A mixer consists of a non-linear device which handles two signals of different frequency. The output has the original two signals plus the sum and difference frequencies. A filter is required at the output to select the desired frequency, usually the difference frequency. A diode makes a good mixer but the best you can do is -6 dB gain from RF input to IF output. An XOR logic gate can also be used as a mixer within its frequency range.
Your request for a two transistor circuit brought a cascode circuit to mind, so I threw together the circuit of Figure 1 in the LTspice simulator. The RF input to J1 is 2 mV peak-to-peak at 100 MHz; the local oscillator (LO) input to J2 is five volts p/p at 110 MHz. The output circuit is tuned to the difference frequency of 10 MHz. Figure 2 is the output signal. The 10 MHz is about 70 mV p/p, a gain of over 30 dB. The LO output is significant, more filtering is needed.
A single transistor can be used as a mixer and oscillator at the same time, but the problem is that a strong RF signal can “pull” the LO off frequency, causing increased interference and reduced gain. This problem increases as the RF and LO signals get closer together.

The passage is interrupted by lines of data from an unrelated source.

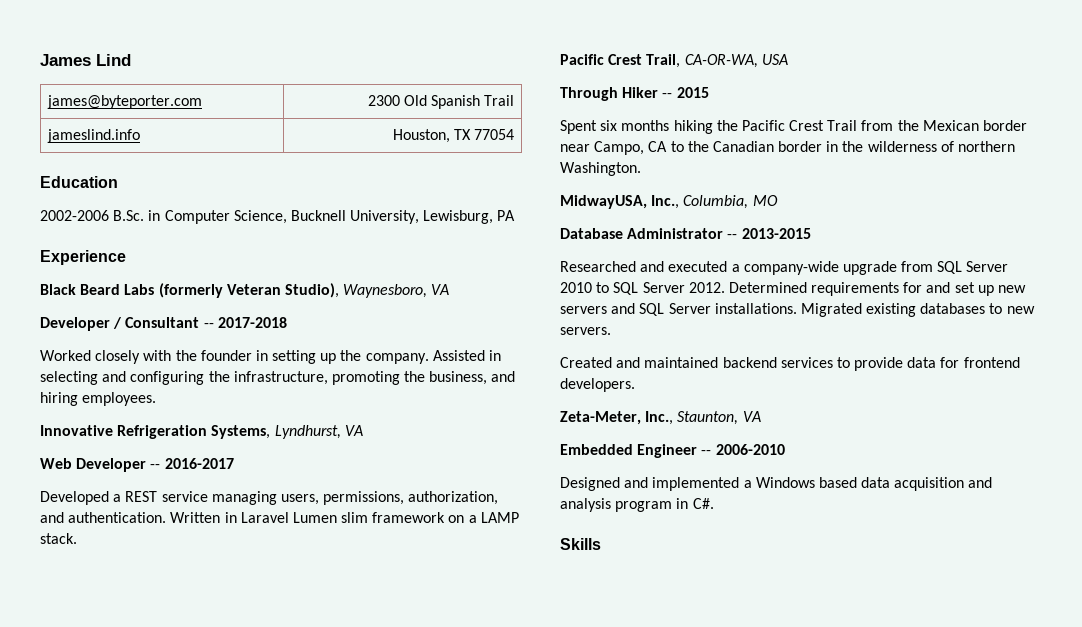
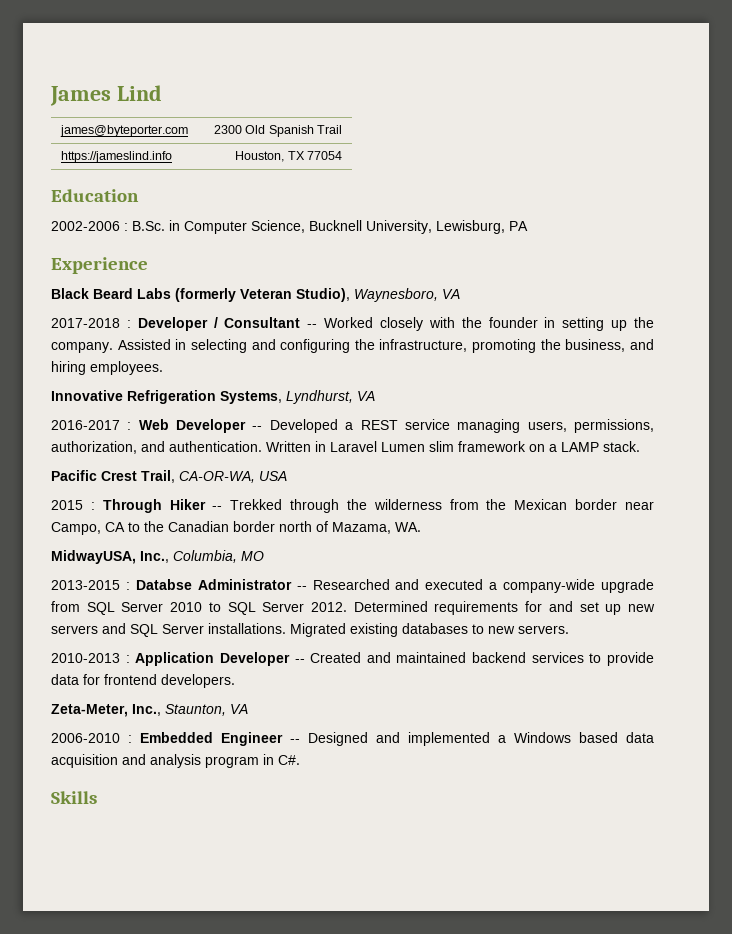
[46,129,140,143] jameslind.info -> [61,151,173,163] https://jameslind.info
(109, 215) none -> [124,223,128,231] :
(450, 289) none -> [51,318,131,328] 2017-2018 :
[217,317,287,328] 2017-2018 // -> (318, 326) none
(363, 430) none -> [51,420,132,430] 2016-2017 :
[164,458,234,469] 2016-2017 // -> (263, 428) none
(788, 59) none -> [51,500,95,510] 2015 :
[676,87,709,98] [560,120,858,134] 2015 // Spent six months hiking the Pacific Crest Trail -> [230,499,442,513] Trekked through the wilderness
[826,141,1016,152] [560,162,641,176] in the wilderness of northern Washington. -> [279,521,421,534] north of Mazama, WA.
[560,228,623,239] Database -> [51,579,192,590] 2013-2015 : Databse
[741,228,811,239] 2013-2015 // -> (307, 588) none
(611, 331) none -> [51,652,305,666] 2010-2013 : Application Developer --
(761, 416) none -> [51,733,132,743] 2006-2010 :
[715,444,785,455] 2006-2010 // -> (300, 741) none

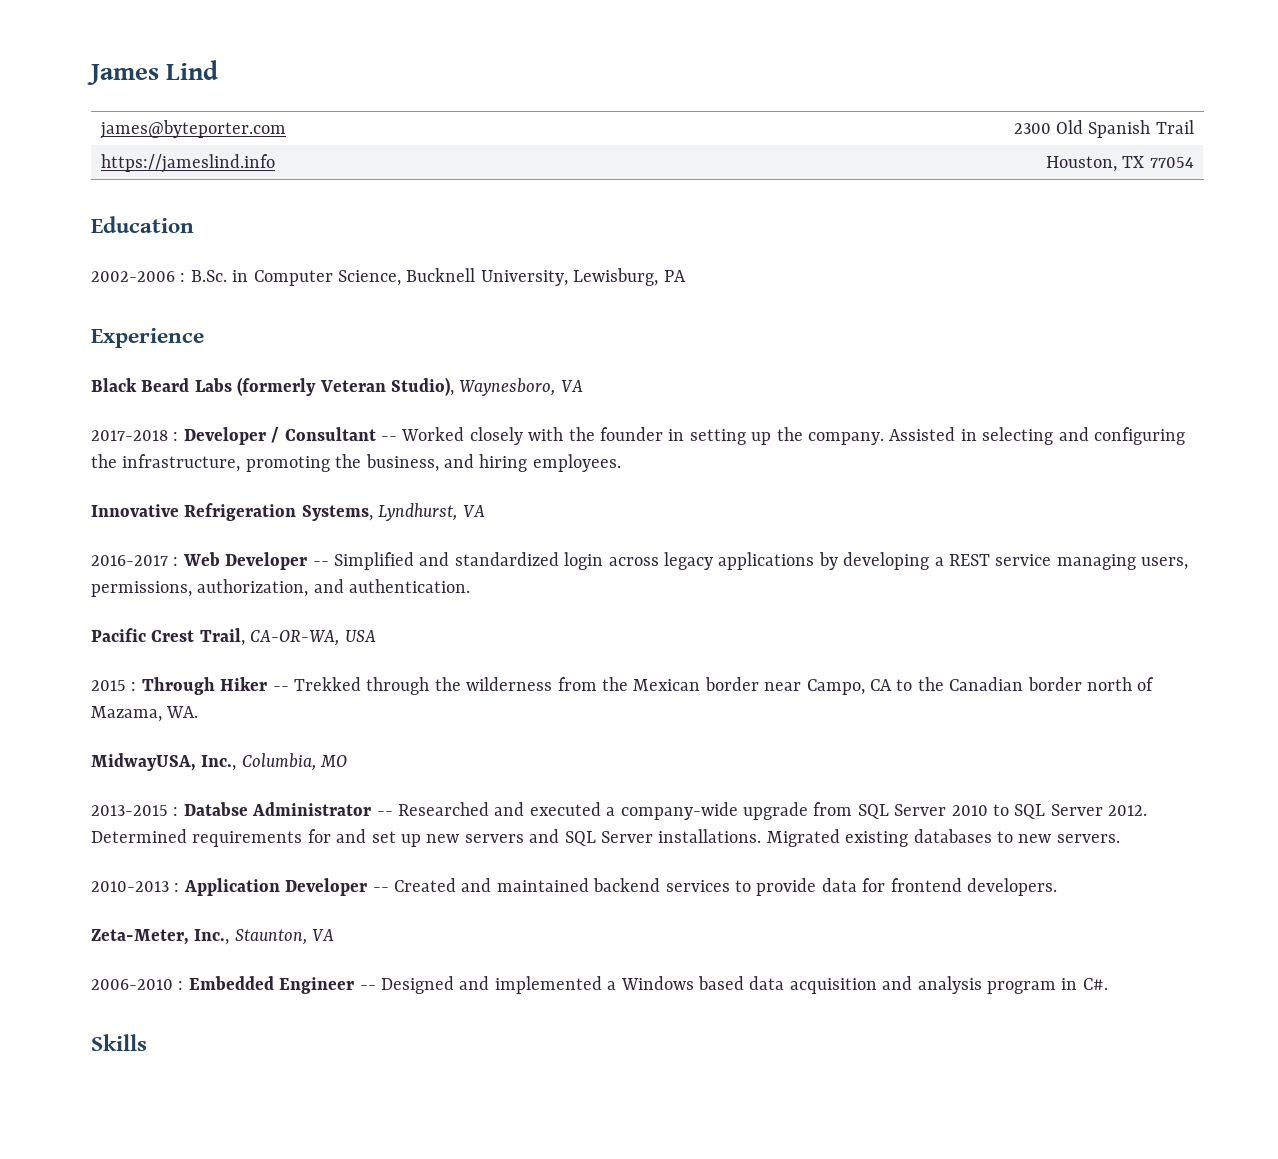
[269,419,338,433] Developed -> [334,552,930,570] Simplified and standardized login across legacy applications by developing
[266,441,640,452] Written in Laravel Lumen slim framework on a LAMP stack. -> (471, 586) none

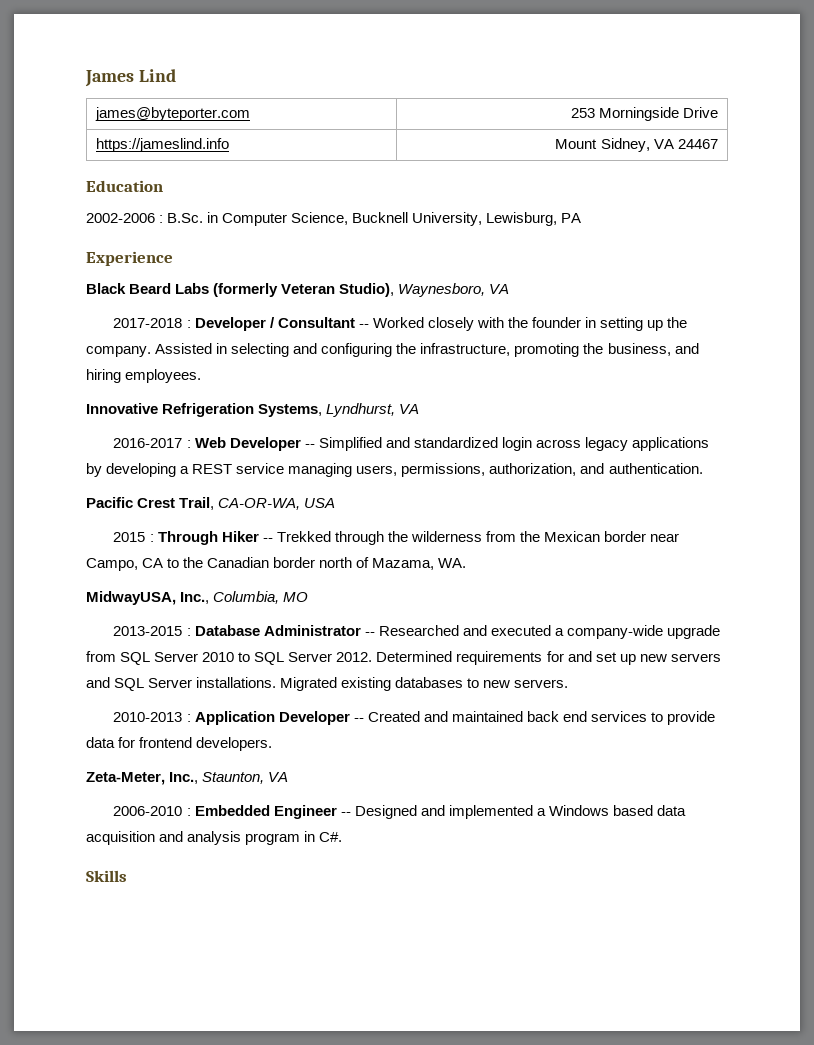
[1013,120,1194,138] [101,154,276,173] [1046,156,1194,172] 2300 Old Spanish Trail // https://jameslind.info | Houston, TX 77054 -> [570,107,718,121] [96,138,230,152] [555,138,718,152] 253 Morningside Drive // https://jameslind.info | Mount Sidney, VA 24467
[183,802,248,816] Databse -> [194,625,260,636] Database
[593,878,661,892] backend -> [526,711,587,722] back end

There is a lot of interest nowadays in balanced mixers which will reject the LO signal, making the output filtering easier. A single balanced mixer rejects just the LO, a double balanced mixer rejects both the RF and the LO. Figure 3 is a single balanced mixer. The input transformer is center-tapped to provide push-pull drive to the output transformer, through the JFETs. The local oscillator drive is common mode and does not couple to the output. The output transformer must be well balanced, such that when the same signal is applied to both sides, the result is cancellation. As you can see in Figure 4, there is no LO in the output waveform. The 10 MHz is 70 mV peak, a gain of over 36 dB.
I used the 2N5484 because it was in the library; it is similar to the MPF102, and costs 11 cents.